# Data Structures and Algorithms

Python provides a variety of useful built-in data structures, such as lists, sets, and dictionaries. For the most part, the use of these structures is straightforward. 

However, common questions concerning searching, sorting, ordering, and filtering often arise.

Thus, the goal of this chapter is to discuss common data structures and algorithms involving data.

## Unpacking a Sequence into Separate Variables

Let us start with simple data structures in python

In [1]:
#create an array
#create an empty list
empty_list=[]
#2nd way of creating an empty list
empty_list=list()
#to add an item into list
empty_list.append('MISY3871')
empty_list.append(3)
print(len(empty_list))

2


In [2]:
list1=[3,5,12,4]
list2=['a','b','c',12.2]
list3=list1+list2
print(list3)

[3, 5, 12, 4, 'a', 'b', 'c', 12.2]


In [6]:
#list3.remove('c')
print(list3)
print('1st item in list3:',list3[0])

[3, 5, 12, 4, 'a', 'b', 12.2]
1st item in list3: 3


In [10]:
print('last three elements',list3[4:])
print('last item is:',list3[-1])#last item in my list

last three elements ['a', 'b', 12.2]
last item is: 12.2


In [14]:
#try to delete all occurance an item in a list
print(list3.count(3))
while list3.count('a')>0:
    list3.remove('a')

print(list3)

1
[3, 5, 12, 4, 'b', 12.2]


In [16]:
list3.insert(0,'MISY3871')
print(list3)

['MISY3871', 3, 5, 12, 4, 'b', 12.2]


In [18]:
#as an example you can create a list of even integers from 0 to 100
#1st solution
list4=[]
for i in range(0,101):
    if i%2==0:
        list4.append(i)
#2nd way:list comprehension
list5=[i for i in range(0,101) if i%2==0]
print('First five items of each list\n',list4[:5],'\n',list5[:5])
print('Last five items of each list\n',list4[-5:],'\n',list5[-5:])

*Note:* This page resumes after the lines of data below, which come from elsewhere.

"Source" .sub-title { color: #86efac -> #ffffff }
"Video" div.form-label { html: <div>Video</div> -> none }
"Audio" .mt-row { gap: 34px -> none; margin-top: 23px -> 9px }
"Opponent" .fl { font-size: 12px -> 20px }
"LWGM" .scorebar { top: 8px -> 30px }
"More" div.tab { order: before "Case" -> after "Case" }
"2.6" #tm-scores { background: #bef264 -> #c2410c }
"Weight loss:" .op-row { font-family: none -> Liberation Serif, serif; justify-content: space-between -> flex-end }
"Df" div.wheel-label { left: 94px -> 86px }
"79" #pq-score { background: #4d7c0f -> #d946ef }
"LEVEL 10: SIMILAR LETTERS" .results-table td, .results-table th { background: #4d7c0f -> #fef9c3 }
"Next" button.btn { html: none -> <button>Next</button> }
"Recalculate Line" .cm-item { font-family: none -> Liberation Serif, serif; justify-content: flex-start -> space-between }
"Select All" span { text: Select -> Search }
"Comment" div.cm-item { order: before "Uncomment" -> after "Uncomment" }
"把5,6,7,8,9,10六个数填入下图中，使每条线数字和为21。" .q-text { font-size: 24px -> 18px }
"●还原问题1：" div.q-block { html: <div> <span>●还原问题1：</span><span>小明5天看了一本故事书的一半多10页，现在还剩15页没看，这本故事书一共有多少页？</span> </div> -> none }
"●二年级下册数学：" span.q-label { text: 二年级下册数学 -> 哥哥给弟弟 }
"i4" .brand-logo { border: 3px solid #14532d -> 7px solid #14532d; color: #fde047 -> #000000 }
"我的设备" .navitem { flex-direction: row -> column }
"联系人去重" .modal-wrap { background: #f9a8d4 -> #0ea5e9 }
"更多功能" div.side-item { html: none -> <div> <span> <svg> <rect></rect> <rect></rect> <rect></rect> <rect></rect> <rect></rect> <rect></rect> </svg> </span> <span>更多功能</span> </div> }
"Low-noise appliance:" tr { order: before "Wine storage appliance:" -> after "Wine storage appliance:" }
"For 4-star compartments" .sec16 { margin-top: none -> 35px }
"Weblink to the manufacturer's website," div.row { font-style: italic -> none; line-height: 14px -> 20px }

First five items of each list
 [0, 2, 4, 6, 8] 
 [0, 2, 4, 6, 8]
Last five items of each list
 [92, 94, 96, 98, 100] 
 [92, 94, 96, 98, 100]


In [23]:
#Set data structure
list6=[3,3,1,1,4]
empty_set=set()

set1=set(list6)
print(set1)

{1, 3, 4}
<class 'dict'>


In [28]:
#you can define tuple by two way
tuple1=tuple([1,2,34,6])
#2nd way of genearitng a tuple
tuple2=(3,4,5)
#tuples are immutable data structures: you can not alter after after creation
#in other words, unchangeable list=tuples
print(tuple2)

(3, 4, 5)


In [30]:
#Dictionary data type: elements of it consist of key value pairs
#key-value pair syntax-> 'key' : value
#define a dictionary
dict1={'key1': 4,'key2': 5}
#loook how we can add a new key-value pair into dictionary
#1st way: you can use indexes
dict1['key3']=12
print(dict1)

{'key1': 4, 'key2': 5, 'key3': 12}


In [31]:
dict1.get('key1')

4

In [32]:
dict1['key3']

12

In [33]:
dict1.values()

dict_values([4, 5, 12])

In [35]:
dict1.keys()

dict_keys(['key1', 'key2', 'key3'])

In [36]:
#print all key-value pairs in dictionary line by line
for key,value in dict1.items():
    print('key:',key,'value:',value)

key: key1 value: 4
key: key2 value: 5
key: key3 value: 12


### Unpacking

In [38]:
list7=[3,2]
a,b=list7
print('a=',a,'b=',b)

a= 3 b= 2


__Problem__: You have an N-element tuple or sequence that you would like to unpack into a collection of N variables.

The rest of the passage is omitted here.